We Operate in a Limited Market. The
Educational Rewards program is one of three national programs available to families. We cannot guarantee that
we will compete successfully against our potential competitors, especially those with significantly greater financial resources
or brand name recognition.
Overview
Currently Cardiff International, Inc.,
is a tech company who developed proprietary software to track and manage consumer purchases from unlimited
businesses: service companies, retailers, merchants, health industry, insurance industry, and most consumer orientated businesses.
Our software infrastructure tracks all commissions, rebates, discounts providing the public the ability to track all savings regardless
of what program they participate in as long as the program utilizes the Cardiff technology.
Cardiff’s first national program
launched in the third quarter of 2011 is “Mission Tuition”, a rewards program that helps solve a real need
for families – saving for education. The Mission Tuition program is easy to understand and use, and is emotionally
positioned to appeal to all consumers. The Mission Tuition Rewards program will become the rewards program of preference
for every day spending for families with young children.
The program leverages the two biggest economic
forces in society – consumer spending and consumer savings –to create the most unique value-added rewards program in
decades.
The potential success of the Mission Tuition
program involves the participation of three groups: (i) Cardiff as the marketer, (ii) The merchant coalition, (iii) the member.
As a result of our merchant coalition and cash rebate program we expect that the member will become loyal customers of the coalition
merchants and participating banks.
Participating merchants provide Cardiff
a commission to drive customers to their site or location and Cardiff shares this commission with the merchant. Cardiff
will provide a cash rebate on all purchases between made which goes directly into their personal educational savings account. The
cash back contribution can be supplemented by additional cash rebates by using the Mission Tuition MasterCard Member.
It has been determined by management to
restructure Cardiff International, Inc. into a Holding company by purchasing new companies who meet the following criteria: (1)
in business for a minimum of 3 years; (2) profitable; (3) good management team; (4) little to no debt; (5) assets of a minimum
of $1,000,000. In addition, we will continue to move forward with Mission Tuition.
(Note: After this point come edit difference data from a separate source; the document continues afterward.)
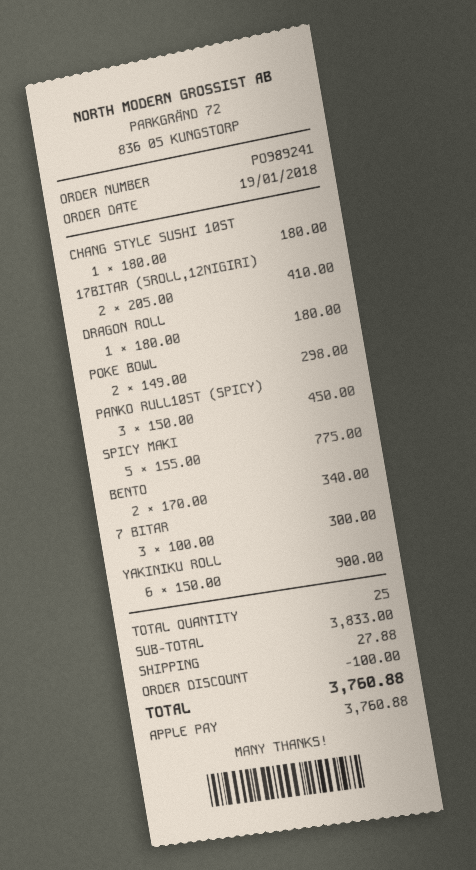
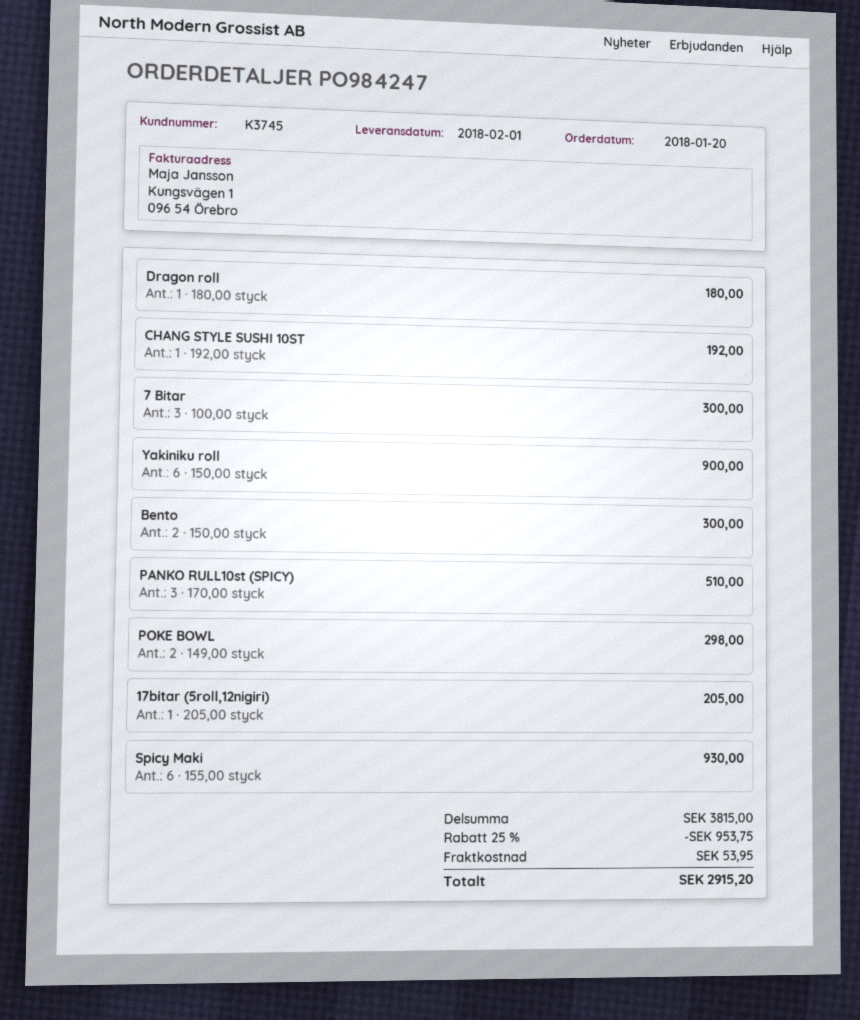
order number: PO989241 -> PO984247
order date: 2018-01-19 -> 2018-01-20
CHANG STYLE SUSHI 10ST: 1 x 180.00 = 180.00 -> 1 x 192.00 = 192.00
17BITAR (5ROLL,12NIGIRI): 2 x 205.00 = 410.00 -> 1 x 205.00 = 205.00
PANKO RULL10ST (SPICY): 3 x 150.00 = 450.00 -> 3 x 170.00 = 510.00
SPICY MAKI: 5 x 155.00 = 775.00 -> 6 x 155.00 = 930.00
BENTO: 2 x 170.00 = 340.00 -> 2 x 150.00 = 300.00
subtotal: 3833.00 -> 3815.00
discount: 100.00 -> 953.75
shipping: 27.88 -> 53.95
total: 3760.88 -> 2915.20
Critical Accounting Estimates
The discussion and analysis of our financial
condition and results of operations is based upon our financial statements, which have been prepared in accordance with accounting
principles generally accepted in the United States (“GAAP”). GAAP requires management to make estimates, judgments
and assumptions that affect the reported amounts of assets, liabilities, revenues and expenses, and the disclosure of contingent
assets and liabilities. We base our estimates on experience and on various other assumptions that we believe to be reasonable under
the circumstances, the results of which form the basis for making judgments about the carrying values of assets and liabilities
that may not be readily apparent from other sources. On an on-going basis, we evaluate the appropriateness of our estimates and
we maintain a thorough process to review the application of our accounting policies. Our actual results may differ from these estimates.
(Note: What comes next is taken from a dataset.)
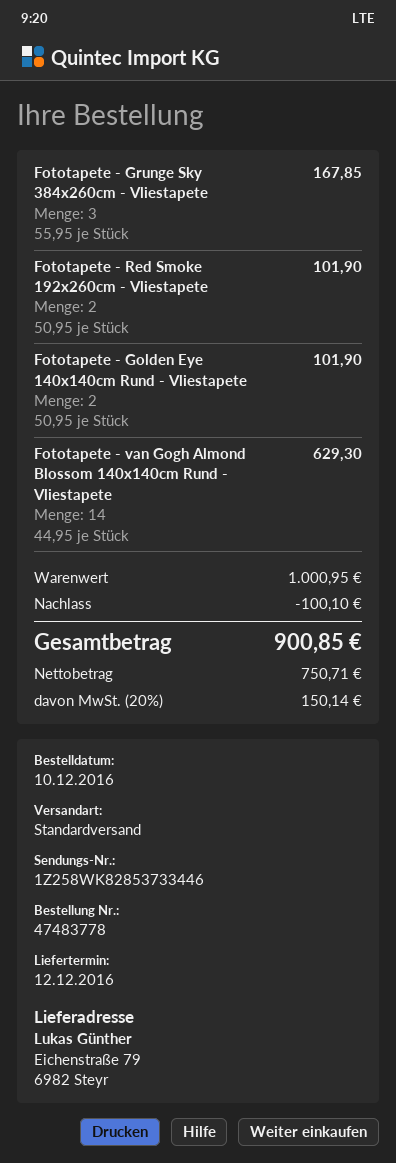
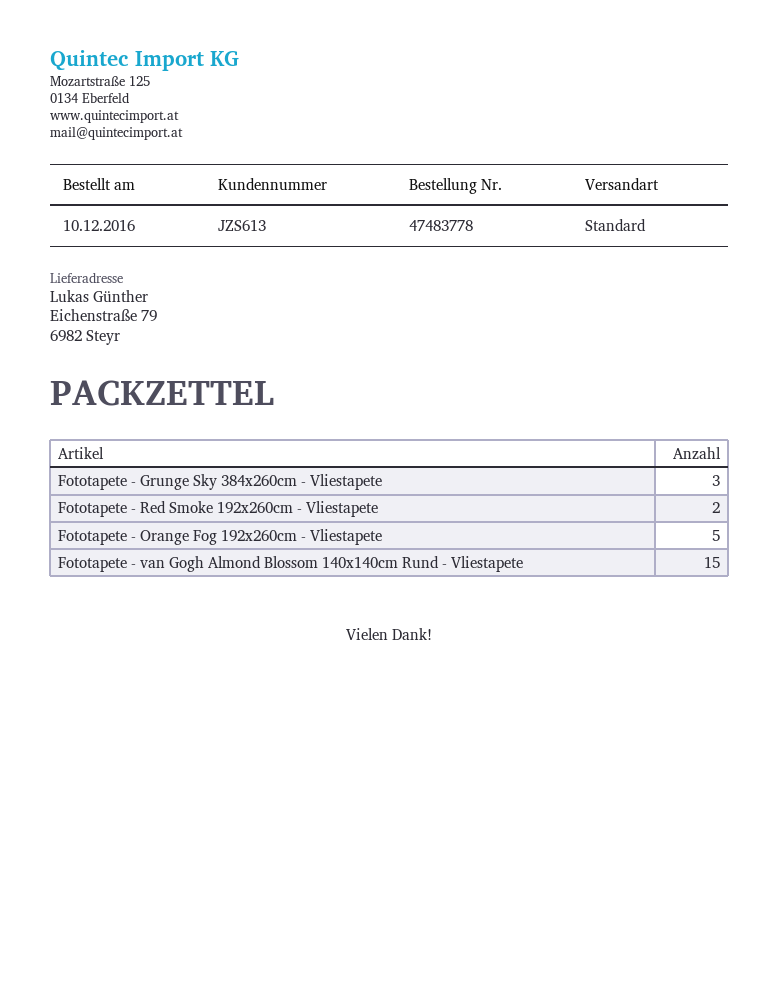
Fototapete - Golden Eye 140x140cm Rund - Vliestapete: 2 -> none
Fototapete - van Gogh Almond Blossom 140x140cm Rund - Vliestapete: 14 -> 15
Fototapete - Orange Fog 192x260cm - Vliestapete: none -> 5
We consider our critical accounting estimates
to be those that (1) involve significant judgments and uncertainties, (2) require estimates that are more difficult for
management to determine, and (3) may produce materially different results when using different assumptions. We have discussed
these critical accounting estimates, the basis for their underlying assumptions and estimates and the nature of our related disclosures
herein with the audit committee of our Board of Directors. We believe our accounting policies specific to share-based compensation
expense and estimation of the fair value of derivative liability involve our most significant judgments and estimates that are
material to our consolidated financial statements. They are discussed further below.
Derivative Liability
The Company evaluates its financial instruments
to determine if such instruments are derivatives or contain features that qualify as embedded derivatives. For derivative financial
instruments that are accounted for as liabilities, the derivative instrument is initially recorded at its fair value and is then
re-valued at each reporting date, with changes in the fair value reported in the statements of operations. For stock-based derivative
financial instruments, the Company uses the probability weighted average Black-Scholes-Merton models to value the derivative instruments
at inception and on subsequent valuation dates through the March 31, 2014 reporting date. The classification of derivative instruments,
including whether such instruments should be recorded as liabilities or as equity, is evaluated at the end of each reporting period.
Derivative instrument liabilities are classified in the balance sheet as current or non-current based on whether or not net-cash
settlement of the derivative instrument could be required within 12 months of the balance sheet date.
Share-based compensation expense
We account for the issuance of stock, stock
options and warrants for services from employees and non-employees based on an estimate of the fair value of options and warrants
issued using the Black-Scholes pricing model. This model’s calculations include the exercise price, the market price of shares
on grant date, weighted average assumptions for risk-free interest rates, expected life of the option or warrant, expected volatility
of our stock and expected dividend yield.
The amounts recorded in the financial statements
for share-based expense could vary significantly if we were to use different assumptions. For example, the assumptions we have
made for the expected volatility of our stock price have been based on the historical volatility of our stock, measured over a
period generally commensurate with the expected term. If we were to use a different volatility than the actual volatility of our
stock price, there may be a significant variance in the amounts of share-based compensation expense from the amounts reported.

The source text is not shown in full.